**Work instructions**
Set the pictures aside and return each record below precisely as written.

[Opening Records section]

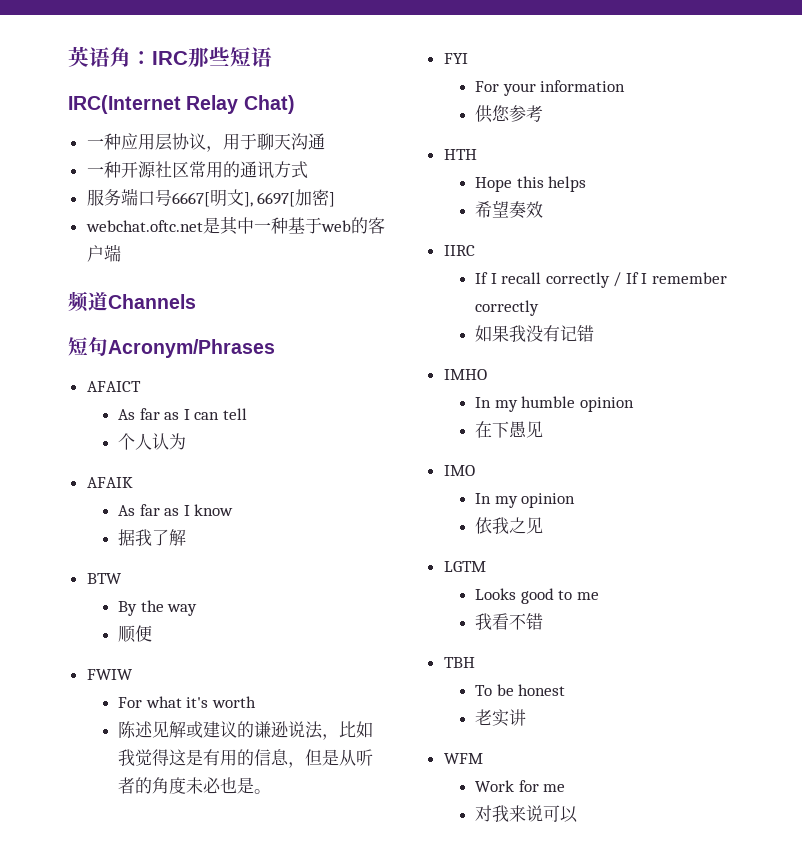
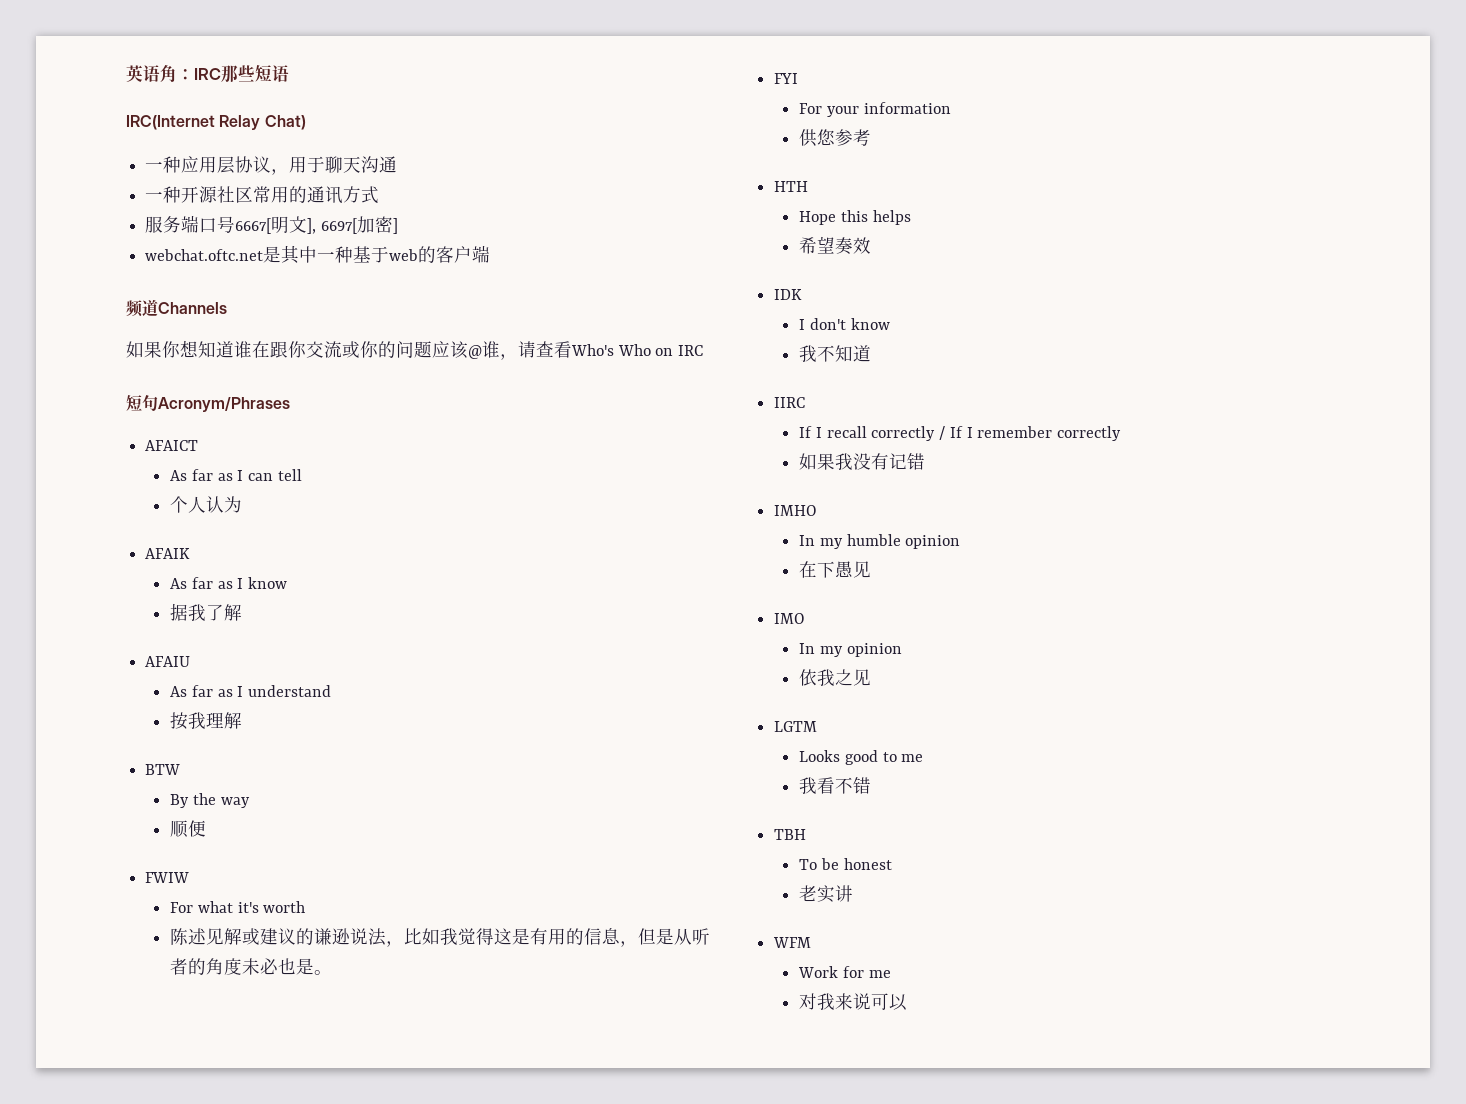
(196, 301) none -> [126,340,704,360] // 如果你想知道谁在跟你交流或你的问题应该@谁，请查看Who's Who on IRC
(186, 537) none -> [145,656,191,667] [170,685,332,697] [170,712,243,730] // AFAIU // As far as I understand // 按我理解
(543, 209) none -> [774,289,803,300] [799,318,890,330] [799,345,872,362] // IDK // I don't know // 我不知道

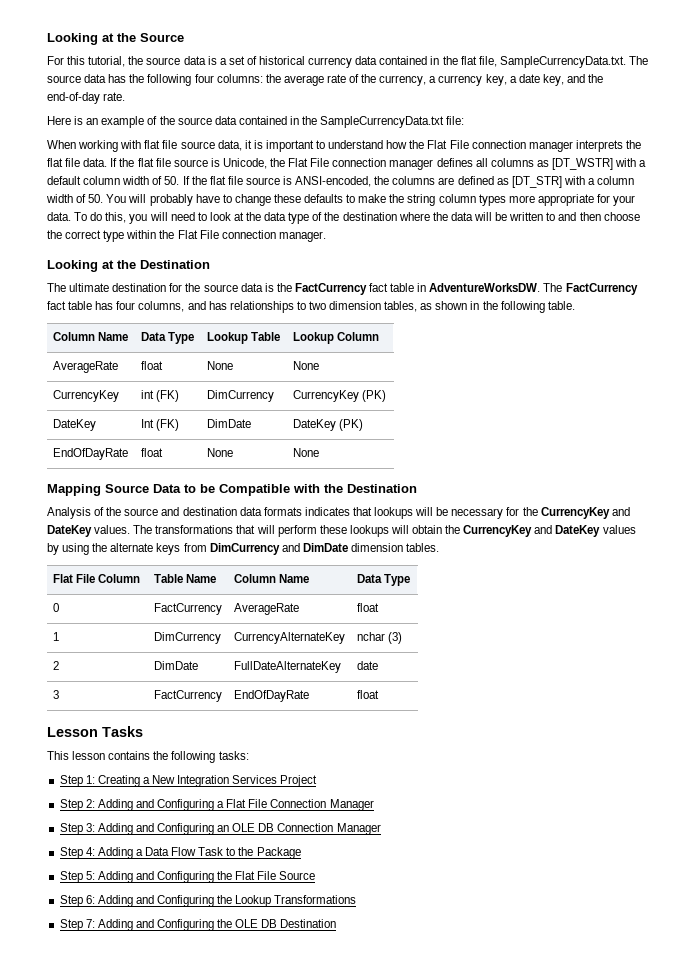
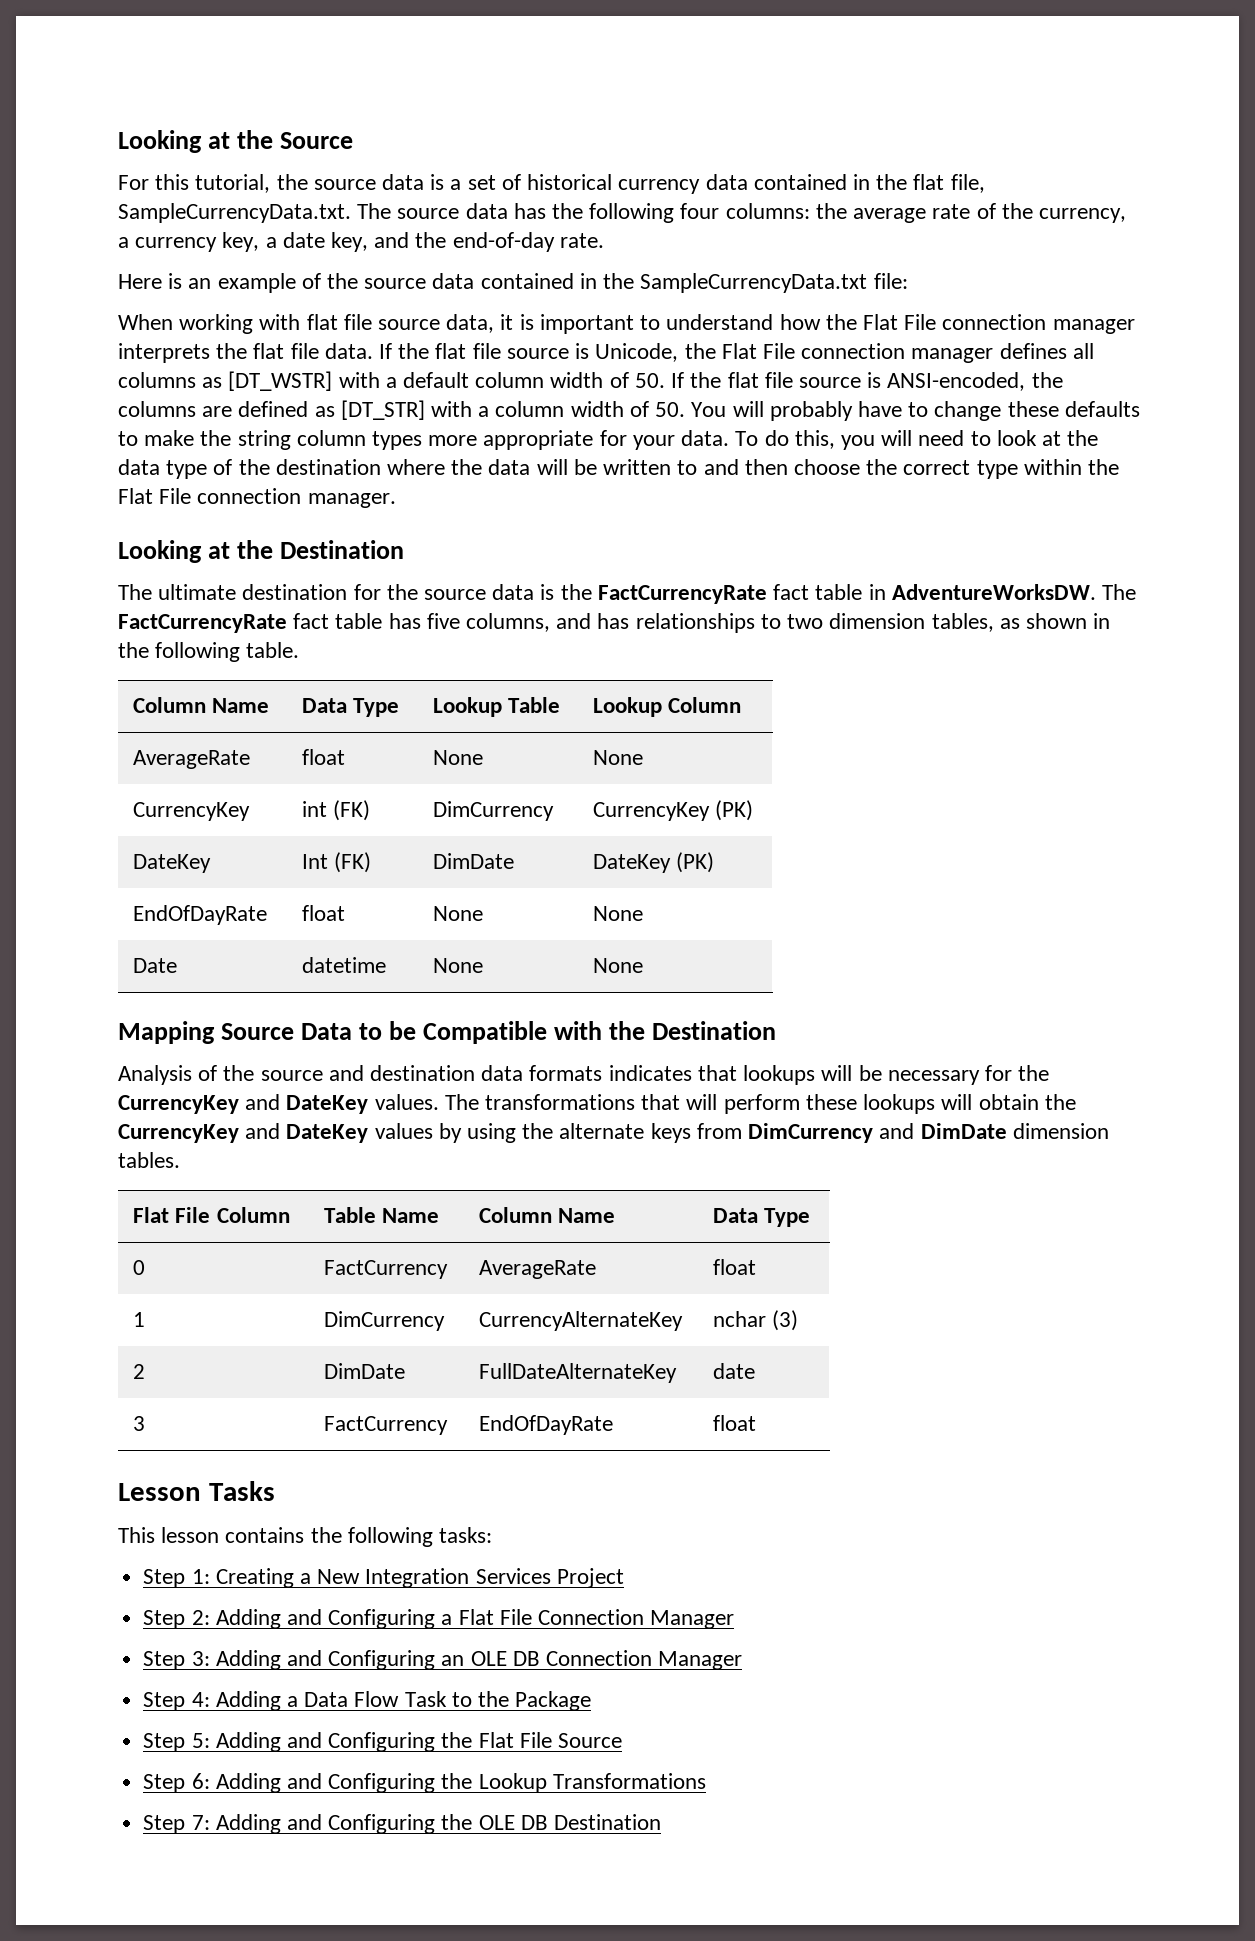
[294,283,367,295] FactCurrency -> [597,585,767,604] FactCurrencyRate
[565,283,638,295] FactCurrency -> [118,614,287,633] FactCurrencyRate
[116,301,136,310] four -> [426,613,460,629] five
(319, 452) none -> [133,958,178,973] [302,957,387,973] [433,958,484,973] [593,958,644,973] // Date | datetime | None | None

[Closing Records section]

**Solution for this exercise**
(196, 301) none -> [126,340,704,360] // 如果你想知道谁在跟你交流或你的问题应该@谁，请查看Who's Who on IRC
(186, 537) none -> [145,656,191,667] [170,685,332,697] [170,712,243,730] // AFAIU // As far as I understand // 按我理解
(543, 209) none -> [774,289,803,300] [799,318,890,330] [799,345,872,362] // IDK // I don't know // 我不知道

[294,283,367,295] FactCurrency -> [597,585,767,604] FactCurrencyRate
[565,283,638,295] FactCurrency -> [118,614,287,633] FactCurrencyRate
[116,301,136,310] four -> [426,613,460,629] five
(319, 452) none -> [133,958,178,973] [302,957,387,973] [433,958,484,973] [593,958,644,973] // Date | datetime | None | None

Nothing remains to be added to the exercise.